Luckily for the Seahawks, Carradine's knee is healing up quite nicely. And after a strong performance at the combine on Monday, his draft stock is starting to settle towards the end of the first round. Which turns out to be even more good news for Seattle, who is in desperate need of pass-rush help at defensive end.
With Chris Clemons coming off of an ACL tear of his own, Travis Jones' defensive line needs all the help they can get. Against the Falcons, their lack of a consistent rush showed up all game long, ultimately costing them in the waning seconds.
Carradine would definitely bolster that department by being an every-down defensive end that provides extreme athleticism and incredible closing speed on the quarterback. Additionally, his physical stature is incredibly similar to that of Clemons, everything from his height and weight to his wingspan.
And lastly, Mr. Johnathan Hankins, the wide-framed defensive tackle from Ohio State. If the draft were today, I have a hard time feeling confident Hankins would be there at No. 25 because of his ability to play in even and odd-structured fronts.
However, there is always the possibility he may drop just like any other player, so the Seahawks should obviously have him on their radar. Hankins has incredible size and moves really well for a 320-pound man. Yet his strength and quick feet jump off the tape in almost every game.

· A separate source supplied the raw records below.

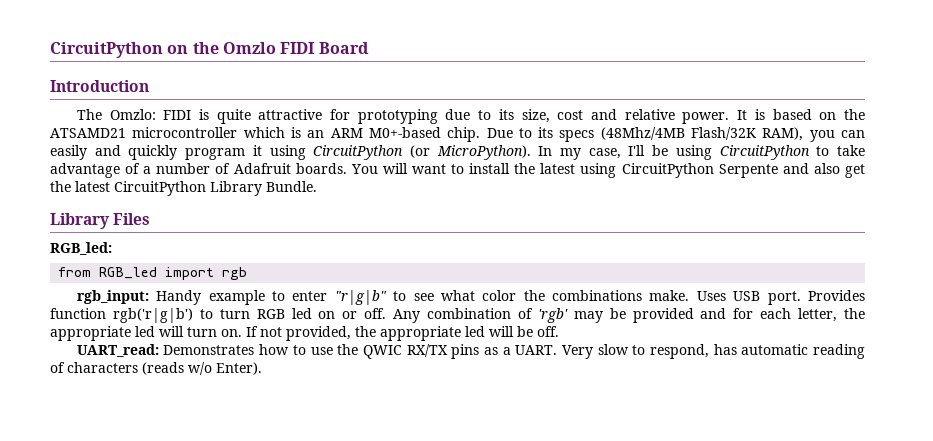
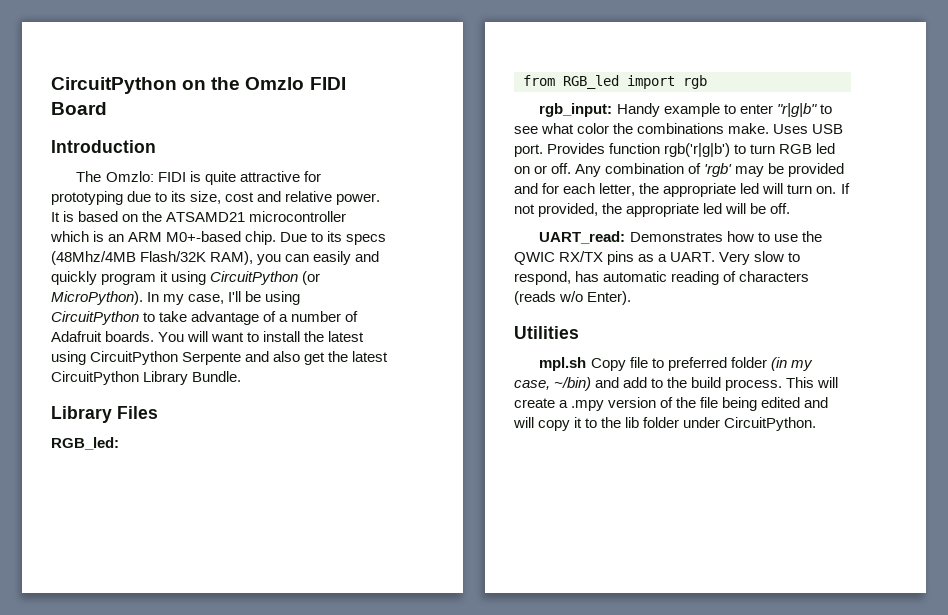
+ Utilities
+ mpl.sh Copy file to preferred folder (in my case, ~/bin) and add to the build process. This will create a .mpy version of the file being edited and will copy it to the lib folder under CircuitPython.

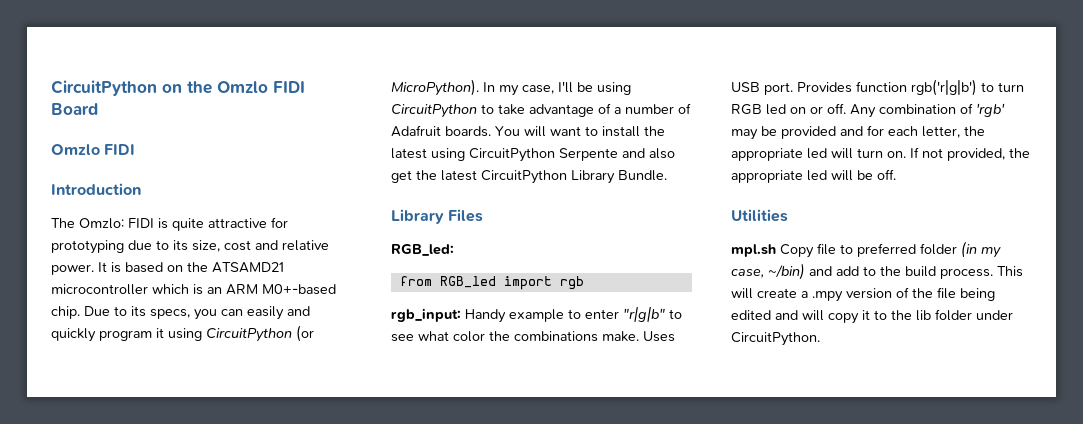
  CircuitPython on the Omzlo FIDI Board
+ Omzlo FIDI
- Due to its specs (48Mhz/4MB Flash/32K RAM), you can easily and quickly program it using CircuitPython (or MicroPython).
+ Due to its specs, you can easily and quickly program it using CircuitPython (or MicroPython).
- UART_read: Demonstrates how to use the QWIC RX/TX pins as a UART. Very slow to respond, has automatic reading of characters (reads w/o Enter).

I've seen him compared to Brandon Mebane more than once so far this offseason, so he seemingly becomes an instant starter next to the player he is compared too. His obvious specialty is as a run stuffer, but don't sleep on Hankins' pass-rushing ability.
As a sophomore in 2011, he registered three sacks and 11 tackles for loss. For the Seahawks he would most likely be a major player on first and second down, much like Branch has been for them the last couple of years.
Defensive-line options are aplenty, but there may not be a more complete defensive tackle than Hankins.